INSTRUCTIONS FOR THE TASK:
Reproduce the entries from their first line up to and including the line with "[277,1098,400,1112] Ptease suggest". Leave out everything after it.

--- --- ---

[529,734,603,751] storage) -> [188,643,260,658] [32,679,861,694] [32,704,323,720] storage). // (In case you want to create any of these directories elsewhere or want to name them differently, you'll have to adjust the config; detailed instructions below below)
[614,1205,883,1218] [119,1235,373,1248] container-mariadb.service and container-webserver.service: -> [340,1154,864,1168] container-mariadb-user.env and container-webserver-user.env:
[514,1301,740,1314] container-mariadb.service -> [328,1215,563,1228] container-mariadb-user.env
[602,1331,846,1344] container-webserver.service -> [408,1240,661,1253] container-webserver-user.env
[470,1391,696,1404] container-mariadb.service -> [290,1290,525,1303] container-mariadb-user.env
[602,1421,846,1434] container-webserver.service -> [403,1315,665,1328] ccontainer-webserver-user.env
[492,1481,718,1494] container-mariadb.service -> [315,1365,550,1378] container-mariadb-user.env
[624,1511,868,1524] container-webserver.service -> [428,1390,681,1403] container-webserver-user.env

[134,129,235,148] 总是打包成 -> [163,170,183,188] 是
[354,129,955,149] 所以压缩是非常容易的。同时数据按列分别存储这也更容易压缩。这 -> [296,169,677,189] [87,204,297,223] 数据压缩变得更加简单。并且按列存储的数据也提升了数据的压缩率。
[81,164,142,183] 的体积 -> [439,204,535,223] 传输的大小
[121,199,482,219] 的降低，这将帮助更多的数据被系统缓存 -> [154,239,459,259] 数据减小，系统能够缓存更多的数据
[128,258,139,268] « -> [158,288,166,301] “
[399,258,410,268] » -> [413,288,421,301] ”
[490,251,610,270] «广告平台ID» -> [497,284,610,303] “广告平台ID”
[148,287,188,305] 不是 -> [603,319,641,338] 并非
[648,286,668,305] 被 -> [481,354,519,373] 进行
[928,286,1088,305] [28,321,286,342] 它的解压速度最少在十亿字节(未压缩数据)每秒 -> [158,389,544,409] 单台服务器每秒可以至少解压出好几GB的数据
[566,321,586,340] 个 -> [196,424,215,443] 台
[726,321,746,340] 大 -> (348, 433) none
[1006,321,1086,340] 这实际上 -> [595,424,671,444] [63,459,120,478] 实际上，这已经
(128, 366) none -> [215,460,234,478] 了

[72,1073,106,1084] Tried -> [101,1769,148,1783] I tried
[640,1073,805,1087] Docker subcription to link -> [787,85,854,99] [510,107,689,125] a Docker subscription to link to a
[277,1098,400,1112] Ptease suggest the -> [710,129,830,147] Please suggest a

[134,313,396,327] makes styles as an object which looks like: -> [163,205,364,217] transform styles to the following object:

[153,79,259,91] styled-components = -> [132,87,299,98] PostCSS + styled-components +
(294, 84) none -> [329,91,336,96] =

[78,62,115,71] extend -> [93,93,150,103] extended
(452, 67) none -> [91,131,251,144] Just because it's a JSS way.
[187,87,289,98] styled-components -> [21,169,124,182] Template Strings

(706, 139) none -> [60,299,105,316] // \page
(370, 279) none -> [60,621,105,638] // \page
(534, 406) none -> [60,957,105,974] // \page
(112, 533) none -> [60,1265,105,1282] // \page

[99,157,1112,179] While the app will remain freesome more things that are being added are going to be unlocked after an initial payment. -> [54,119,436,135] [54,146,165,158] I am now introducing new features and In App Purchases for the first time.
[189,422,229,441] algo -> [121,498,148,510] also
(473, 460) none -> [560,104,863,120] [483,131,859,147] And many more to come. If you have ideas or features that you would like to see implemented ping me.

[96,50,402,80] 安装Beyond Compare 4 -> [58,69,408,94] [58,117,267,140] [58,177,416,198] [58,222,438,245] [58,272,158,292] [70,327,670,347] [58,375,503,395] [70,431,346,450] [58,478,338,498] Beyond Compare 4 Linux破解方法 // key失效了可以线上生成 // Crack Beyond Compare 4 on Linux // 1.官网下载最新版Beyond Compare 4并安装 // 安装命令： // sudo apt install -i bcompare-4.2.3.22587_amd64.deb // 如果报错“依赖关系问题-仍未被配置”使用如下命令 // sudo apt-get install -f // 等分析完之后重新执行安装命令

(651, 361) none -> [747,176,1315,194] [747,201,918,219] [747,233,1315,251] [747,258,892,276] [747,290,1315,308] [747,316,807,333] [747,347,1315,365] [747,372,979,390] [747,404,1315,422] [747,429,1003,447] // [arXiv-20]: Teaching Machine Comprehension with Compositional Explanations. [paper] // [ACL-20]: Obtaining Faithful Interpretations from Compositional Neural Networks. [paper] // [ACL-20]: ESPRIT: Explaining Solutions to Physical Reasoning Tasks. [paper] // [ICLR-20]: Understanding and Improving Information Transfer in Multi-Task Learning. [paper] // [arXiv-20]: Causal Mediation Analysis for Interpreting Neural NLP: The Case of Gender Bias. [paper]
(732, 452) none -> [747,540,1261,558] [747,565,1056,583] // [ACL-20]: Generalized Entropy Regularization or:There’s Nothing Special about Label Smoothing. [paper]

--- --- ---

RESULT OF THE TASK:
[529,734,603,751] storage) -> [188,643,260,658] [32,679,861,694] [32,704,323,720] storage). // (In case you want to create any of these directories elsewhere or want to name them differently, you'll have to adjust the config; detailed instructions below below)
[614,1205,883,1218] [119,1235,373,1248] container-mariadb.service and container-webserver.service: -> [340,1154,864,1168] container-mariadb-user.env and container-webserver-user.env:
[514,1301,740,1314] container-mariadb.service -> [328,1215,563,1228] container-mariadb-user.env
[602,1331,846,1344] container-webserver.service -> [408,1240,661,1253] container-webserver-user.env
[470,1391,696,1404] container-mariadb.service -> [290,1290,525,1303] container-mariadb-user.env
[602,1421,846,1434] container-webserver.service -> [403,1315,665,1328] ccontainer-webserver-user.env
[492,1481,718,1494] container-mariadb.service -> [315,1365,550,1378] container-mariadb-user.env
[624,1511,868,1524] container-webserver.service -> [428,1390,681,1403] container-webserver-user.env

[134,129,235,148] 总是打包成 -> [163,170,183,188] 是
[354,129,955,149] 所以压缩是非常容易的。同时数据按列分别存储这也更容易压缩。这 -> [296,169,677,189] [87,204,297,223] 数据压缩变得更加简单。并且按列存储的数据也提升了数据的压缩率。
[81,164,142,183] 的体积 -> [439,204,535,223] 传输的大小
[121,199,482,219] 的降低，这将帮助更多的数据被系统缓存 -> [154,239,459,259] 数据减小，系统能够缓存更多的数据
[128,258,139,268] « -> [158,288,166,301] “
[399,258,410,268] » -> [413,288,421,301] ”
[490,251,610,270] «广告平台ID» -> [497,284,610,303] “广告平台ID”
[148,287,188,305] 不是 -> [603,319,641,338] 并非
[648,286,668,305] 被 -> [481,354,519,373] 进行
[928,286,1088,305] [28,321,286,342] 它的解压速度最少在十亿字节(未压缩数据)每秒 -> [158,389,544,409] 单台服务器每秒可以至少解压出好几GB的数据
[566,321,586,340] 个 -> [196,424,215,443] 台
[726,321,746,340] 大 -> (348, 433) none
[1006,321,1086,340] 这实际上 -> [595,424,671,444] [63,459,120,478] 实际上，这已经
(128, 366) none -> [215,460,234,478] 了

[72,1073,106,1084] Tried -> [101,1769,148,1783] I tried
[640,1073,805,1087] Docker subcription to link -> [787,85,854,99] [510,107,689,125] a Docker subscription to link to a
[277,1098,400,1112] Ptease suggest the -> [710,129,830,147] Please suggest a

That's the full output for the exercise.